The look on my mother's face was a peaceful one. She wasn't fighting, because she was finally able to rest. I listened to my family come in one by one and say their goodbyes; each of them telling her how much she meant to them.

My mother was one of the rare, good people in this world.

In her 54 years, she raised her brother and sisters while my grandmother was working. She provided a life for herself and me until I was 5 years old. She married a man that she loved with all of her heart, who took advantage of her and left her to suffer in silence for the last 5 years of her life. She gave birth to my sister, who was the second miracle she performed. She was once told that she would never have the opportunity to have children. Instead, she left us to live out her legacy.

She fed the neighborhood children throughout my childhood, and then my sisters. All of our friends loved coming to "Miss Sam's" house, because we had the good snacks and my Mother was the person they felt safe talking to.

Through the past six months, I have learned the strength of myself and of my marriage. I have realized the truly important thing in life is that you LIVE it. My Mother spent her final days working, and taking care of others. Her very last day on earth was spent making sure that my Grandmother was able to get her eye surgically repaired and that my Uncle completed his monthly grocery shopping trip.

I am in no way ready to live the rest of my days without her, but I am coping.

My mother was 27 when she gave birth to me, and I was 27 when I lost her.

I was given the gift of having her as my mother and best friend for exactly 1/2 of her days on earth.
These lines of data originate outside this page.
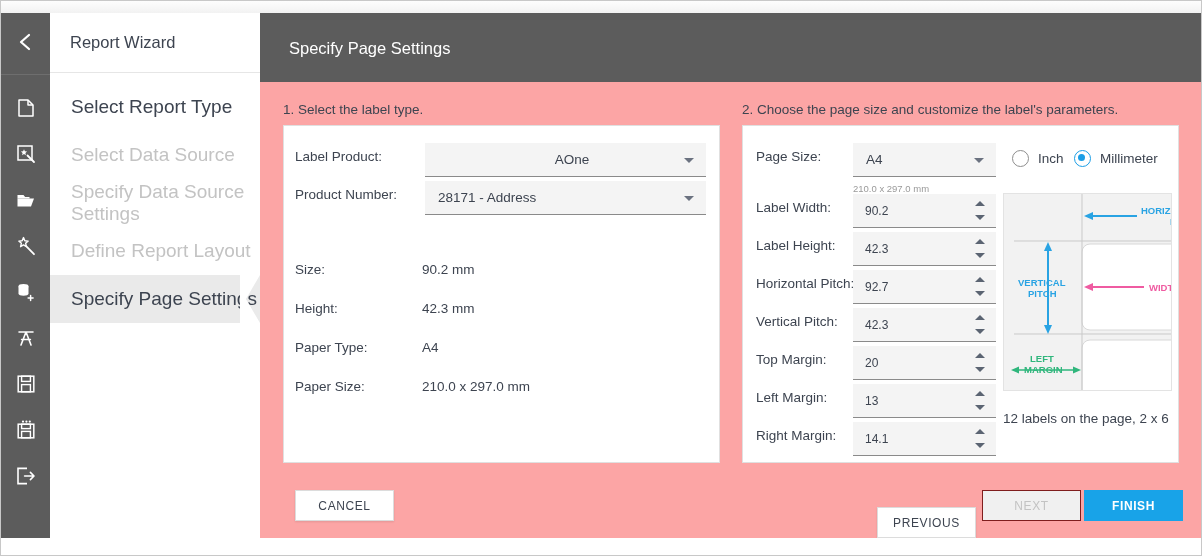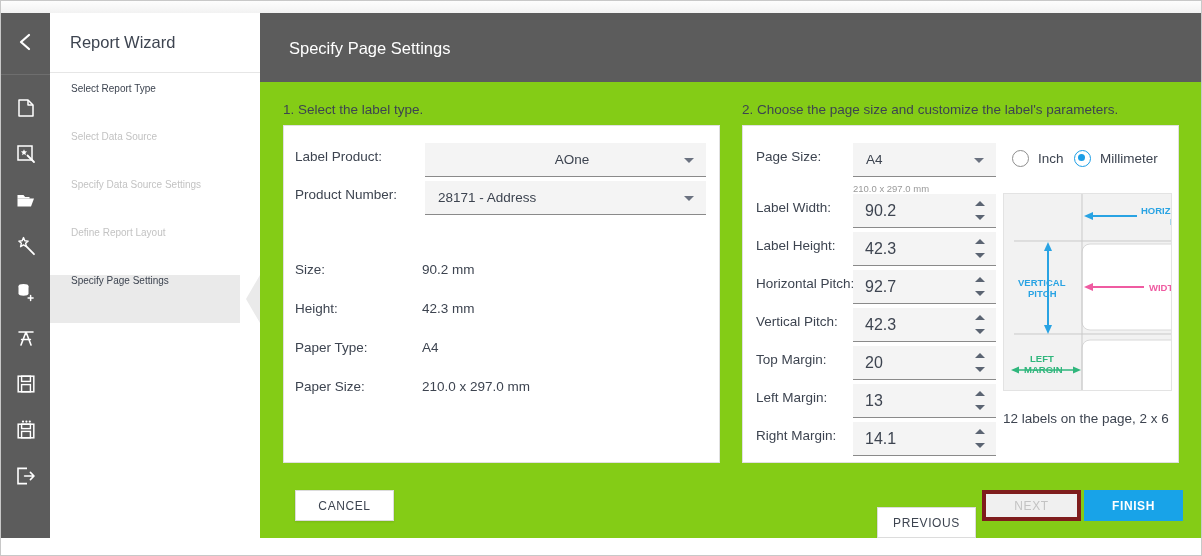"Select Report Type" .step { align-items: flex-start -> center; font-size: 10px -> 19px }
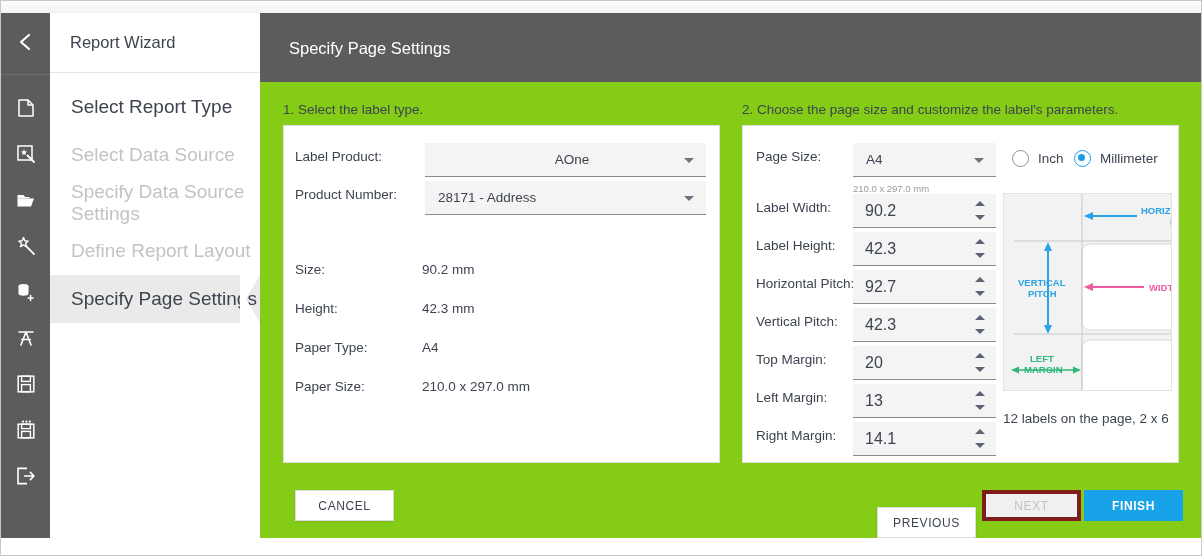"1. Select the label type." .content { background: #84cc16 -> #fca5a5 }
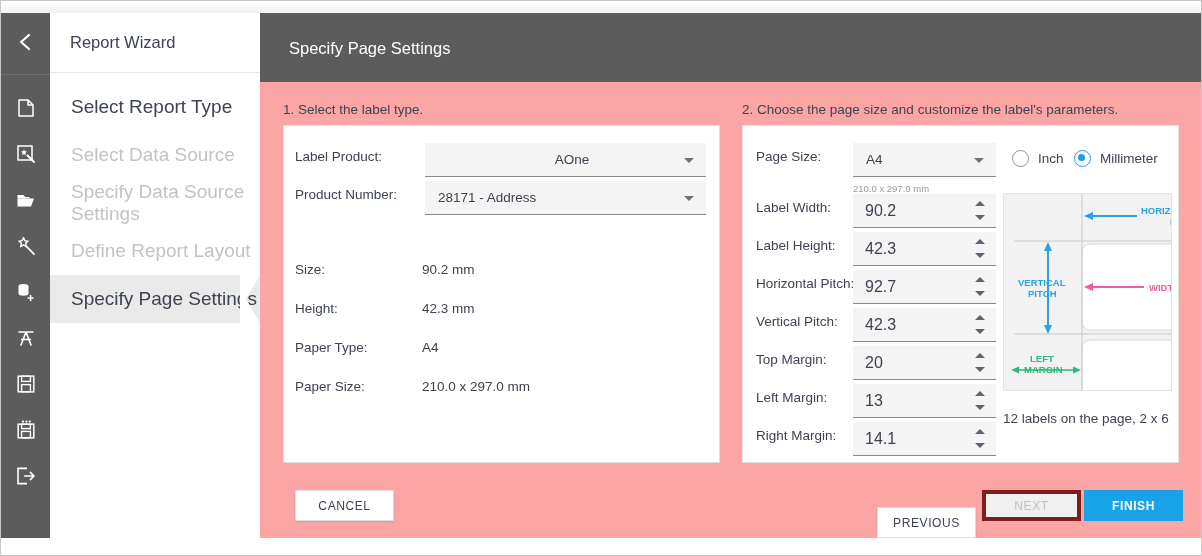"90.2" .spin .txt { font-size: 16px -> 12px }
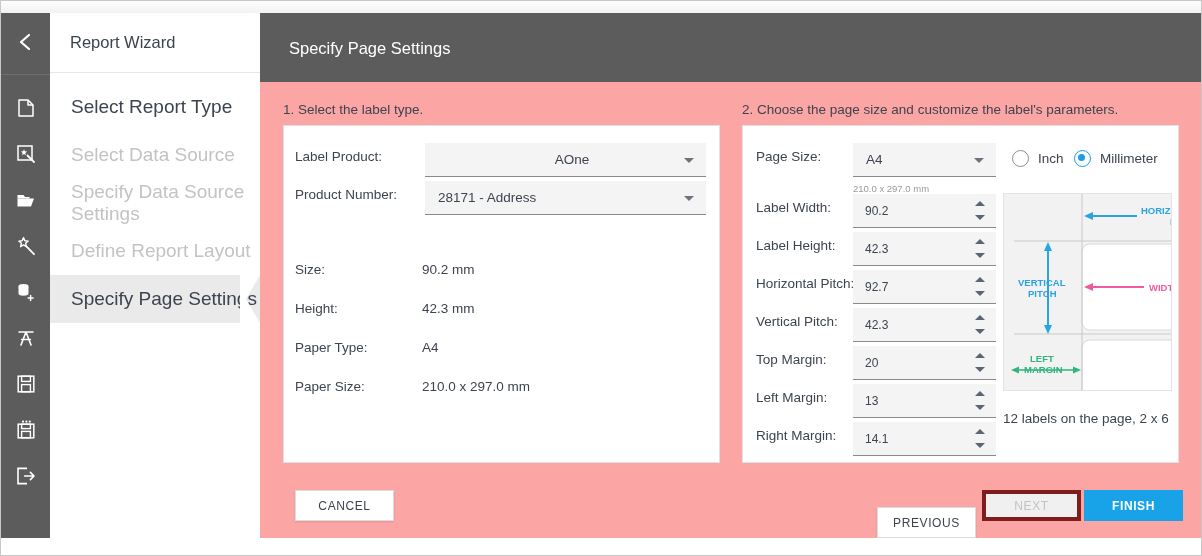"NEXT" .btn.ghost { border: 4px solid #7f1d1d -> 1px solid #7f1d1d }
As I sit here now, reflecting on the day that I lost her and the rough days, weeks, months and years that lie ahead, I am able to appreciate the time that I had with her. The memories we made, the life lessons she taught me, and the things I learned just by watching her and the way she lived her life.

There are more things to come, and I want to document those things to share with the world. If I can help just one person put the loss of their mother into perspective, it will be worth the pile of tissues I accumulate during the writing process.